Thursday, September 18, 2008

Please help us, they're falling

The BBC reports that the Dow Jones average fell more than 4 percent Wednesday in the wake of the US Federal Reserve's loan to giant insurer American International Group the previous evening. Apparently, investors lack confidence that the aid will solve the underlying economic problems.

Meanwhile, the Bank of Japan put another 1.5 trillion yen into money markets. Tokyo's Nikkei had dropped 3.1 percent, and the South Korean stock market dropped 3 percent in trading early Thursday morning. The Hong Kong Market had dropped 4 percent.

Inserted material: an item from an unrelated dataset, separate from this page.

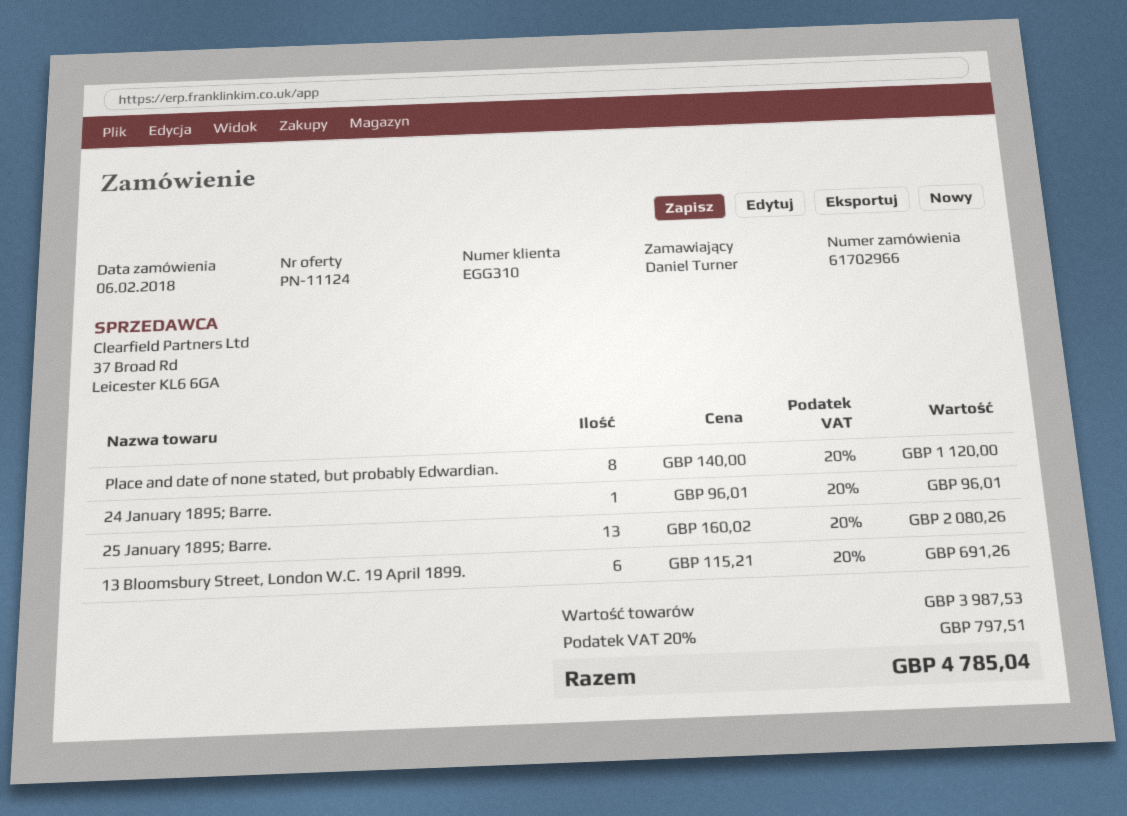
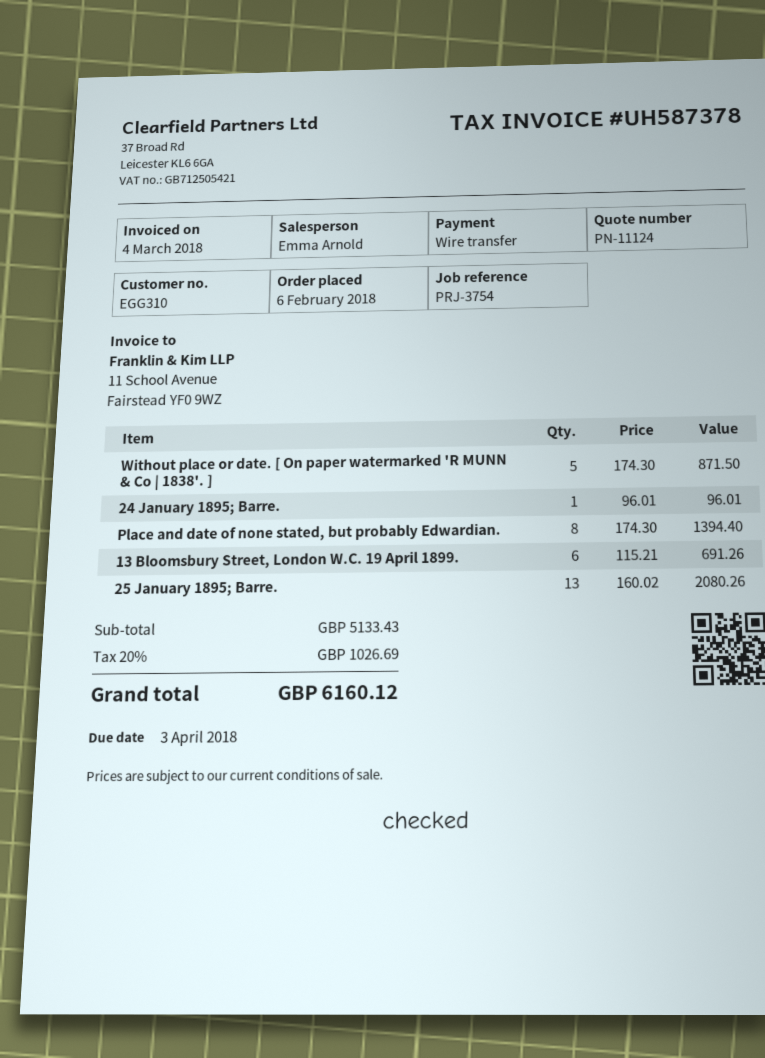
Place and date of none stated, but probably Edwardian.: 8 x 140.00 = 1120.00 -> 8 x 174.30 = 1394.40
Without place or date. [ On paper watermarked 'R MUNN & Co | 1838'. ]: none -> 5 x 174.30 = 871.50
subtotal: 3987.53 -> 5133.43
tax: 20% = 797.51 -> 20% = 1026.69
total: 4785.04 -> 6160.12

Many Japanese companies have assets insured by AIG, and they also lack confidence that the Fed's $85 billion loan to AIG will solve its problems.

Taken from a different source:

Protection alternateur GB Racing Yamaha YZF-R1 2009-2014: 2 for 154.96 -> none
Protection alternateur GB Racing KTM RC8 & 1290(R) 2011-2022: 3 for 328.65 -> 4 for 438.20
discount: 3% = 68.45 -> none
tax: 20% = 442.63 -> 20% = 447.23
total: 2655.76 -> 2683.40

Trading on the Russian stock exchange was suspended on Wednesday because of a steep drop in stock prices.

Over on AlterNet, Nomi Prins argues that the continuing stock market collapse demonstrates the need to re-regulate runaway financial institutions. (It's a great article, and well worth reading.) On truthdig, Amy Goodman points out why such re-regulation might prove difficult to accomplish:
The meltdown is a bipartisan affair. Presidential contenders John McCain and Barack Obama each have received millions of dollars from these very companies that are collapsing and are receiving the corporate welfare. President Clinton and his treasury secretary, Robert Rubin (now an Obama economic adviser), presided over the repeal in 1999 of the Glass-Steagall Act, passed after the 1929 start of the Great Depression to curb speculation that caused that calamity. The repeal was pushed through by former Republican Sen. Phil Gramm, one of McCain’s former top advisers. Politicians are too dependent on Wall Street to do anything. The people who vote for them, and whose taxes are being handed over to these failed financiers, need to show their outrage and demand that their leaders truly put “country first” and bring about “change.”